Note: The repository’s Typescript sources for actual tunnel adapters and tool registration are located under source files referenced by entrypoint (dist/index.js after build). Inspect the built/artifact files generated by the build step (npx tsc) to see exported tool names and the exact runtime API surface.

Packages required by ability-tunnel (from package metadata):

  • runtime
    • @kadi.build/core ^0.9.0 — integration with the Kadi framework / broker (used to register ability and communicate with agents)
    • tsx ^4.21.0 — used for dev/run-time TypeScript execution in scripts
  • dev
    • typescript ^5.9.3
    • @types/node ^25.3.1

What ability-tunnel depends on conceptually:

  • kadi control infrastructure (broker at broker.local.URL)
  • backend services and credentials for chosen tunnel backends (SSH server, frp server, ngrok account, etc.)

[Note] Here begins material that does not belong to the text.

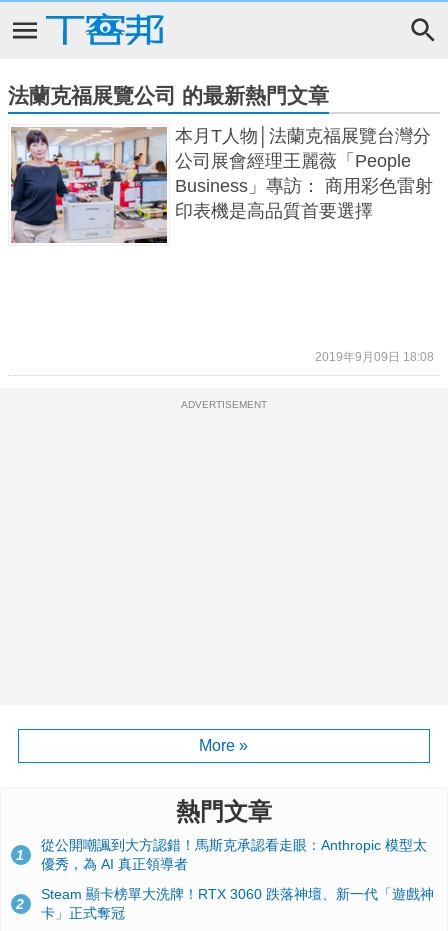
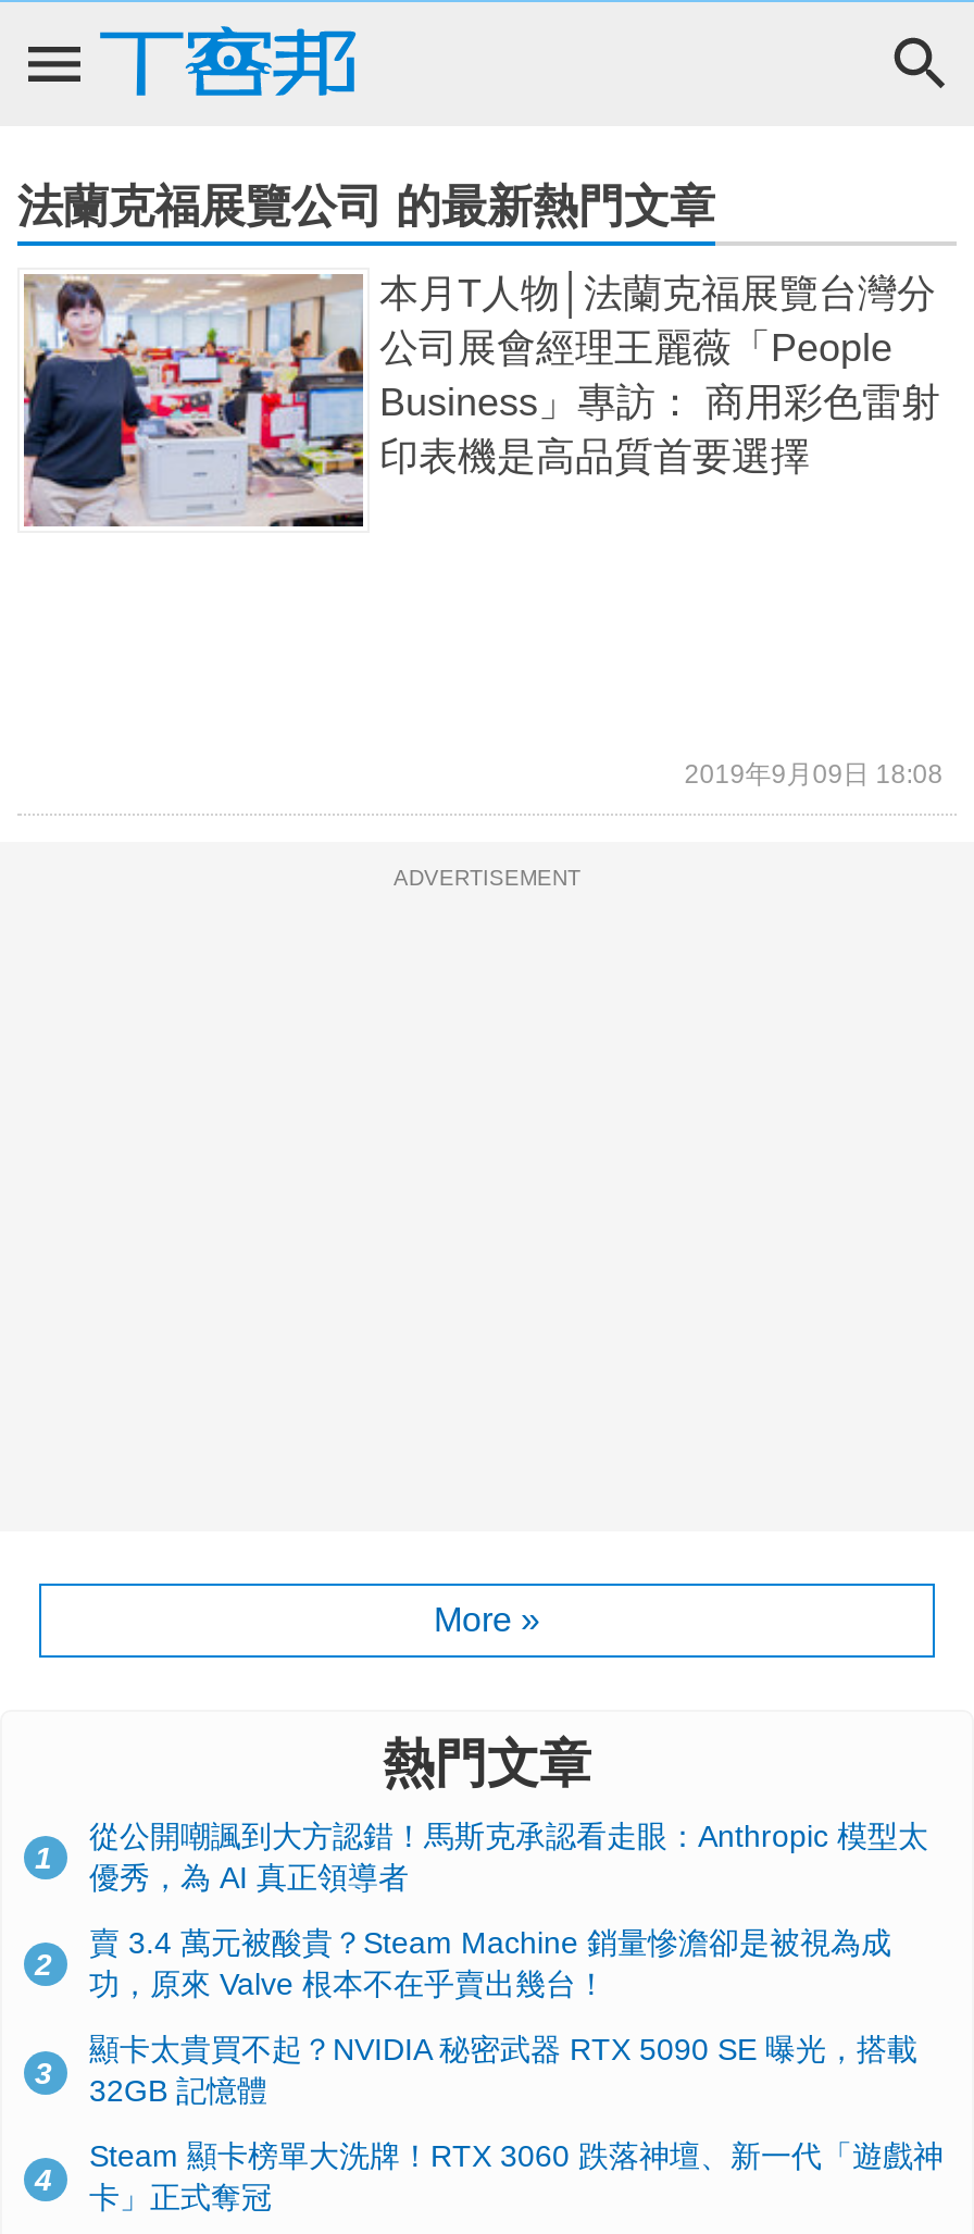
none -> [35,1925,891,2089] 賣 3.4 萬元被酸貴？Steam Machine 銷量慘澹卻是被視為成 | 功，原來 Valve 根本不在乎賣出幾台！ | 3
none -> [35,2031,917,2196] 顯卡太貴買不起？NVIDIA 秘密武器 RTX 5090 SE 曝光，搭載 | 32GB 記憶體 | 4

What may depend on ability-tunnel:

  • Any agent that needs a public endpoint for a local service in the “infra” network or other networks the ability joins. Those agents request tunnels via the ability’s tool API exposed through the broker.
  • Entrypoint: the built runtime is dist/index.js (see agent.json). Use npm run build to regenerate the dist folder.
  • Keep secrets out of config.toml — use secrets.toml (encrypted vault) as documented in config.toml.
  • To add a new backend adapter, implement the open/close/probe lifecycle, honor TIMEOUT_MS and MAX_CONCURRENT, and register the adapter with the ability’s tool registry (examined in the entrypoint build).
  • Use the existing tunnel.kadi control fields (AGENT_ID, CONTROL_API_URL, TRANSPORT) when adding control-plane integrations so operators can manage tunnels centrally.